**Required action:** Where does the string "absolute" occur in the records? Copy each line that holds it.

**Source records:**
=== Begin Enclosure ===

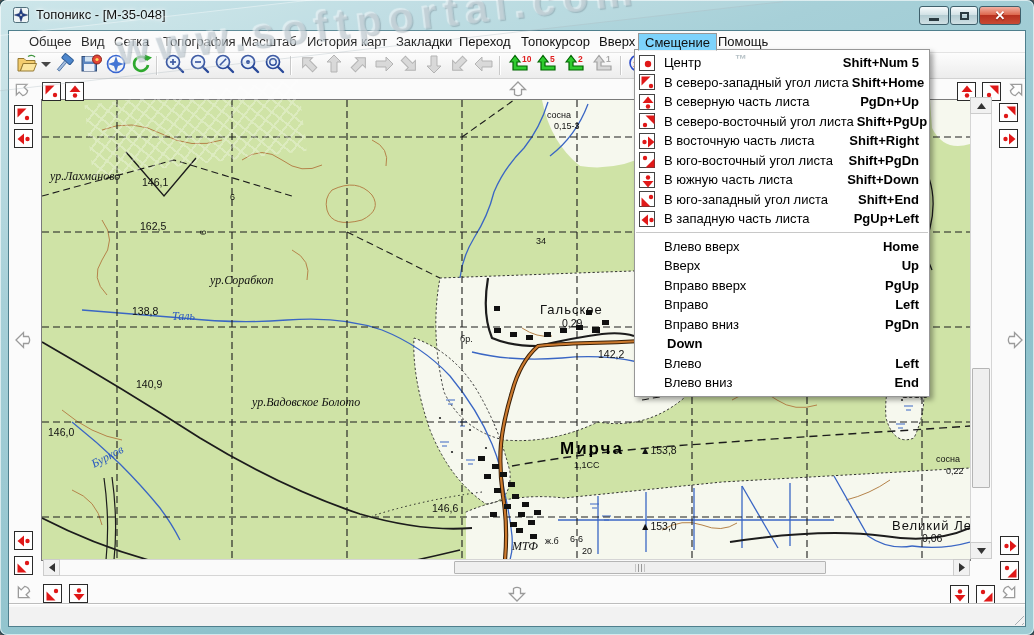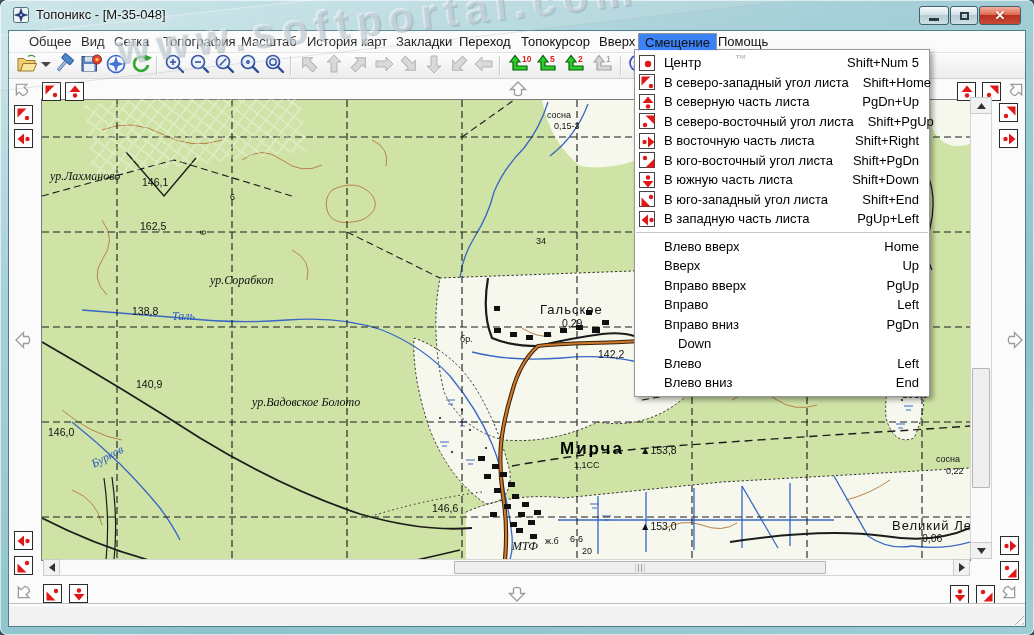--- a/index.html
+++ b/index.html
@@ -36,7 +36,7 @@
   .menubar{position:absolute;left:0;top:0;width:100%;height:22px;background:#fbfbfb;
     border-bottom:1px solid #e3e3e3;font-size:13px;}
   .mb-item{position:absolute;top:2px;height:18px;line-height:18px;padding:0 6px;color:#111;cursor:default;}
-  .mb-item.open{background:#3b82f6;border:1px solid #979797;border-bottom:1px solid #f2f2f2;z-index:60;}
+  .mb-item.open{background:#7dd3fc;border:1px solid #979797;border-bottom:1px solid #f2f2f2;z-index:60;}
 
   
   .toolbar{position:absolute;left:0;top:22px;width:100%;height:26px;

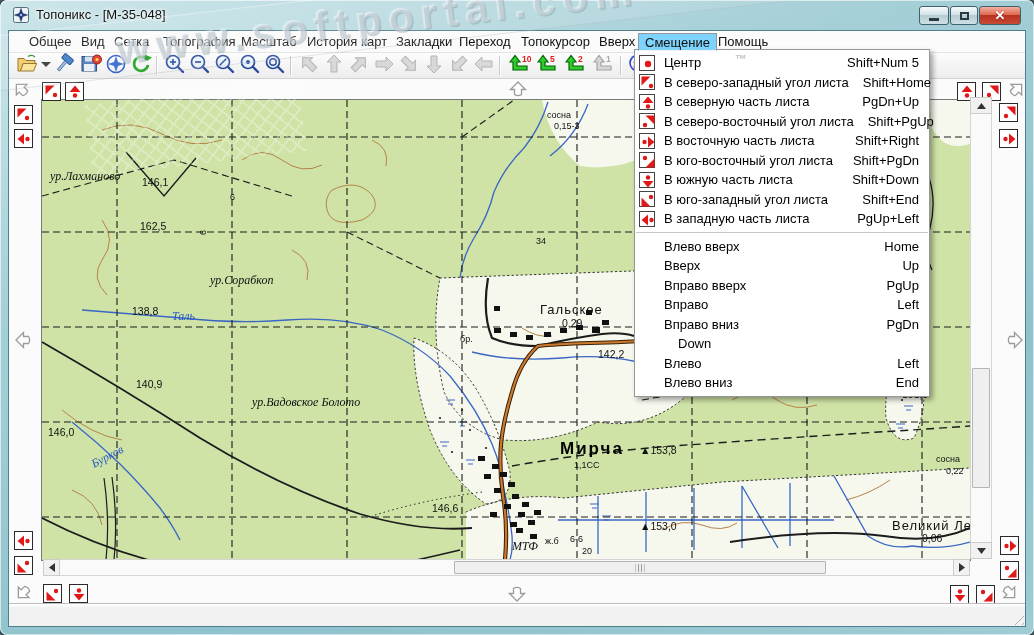--- a/index.html
+++ b/index.html
@@ -81,7 +81,7 @@
   .pm-icon{width:16px;height:16px;border:1px solid #444;background:#fff;margin-right:9px;flex:0 0 16px;}
   .pm-icon.empty{border:none;background:transparent;}
   .pm-label{flex:1;white-space:nowrap;}
-  .pm-short{margin-left:14px;white-space:nowrap;}
+  .pm-short{margin-left:3px;white-space:nowrap;font-weight:bold;}
   .pm-sep{height:0;border-top:1px solid #c8c8c8;border-bottom:1px solid #fff;margin:3px 1px;}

=== End Enclosure ===

**Completed task:**
   .menubar{position:absolute;left:0;top:0;width:100%;height:22px;background:#fbfbfb;
   .mb-item{position:absolute;top:2px;height:18px;line-height:18px;padding:0 6px;color:#111;cursor:default;}
   .toolbar{position:absolute;left:0;top:22px;width:100%;height:26px;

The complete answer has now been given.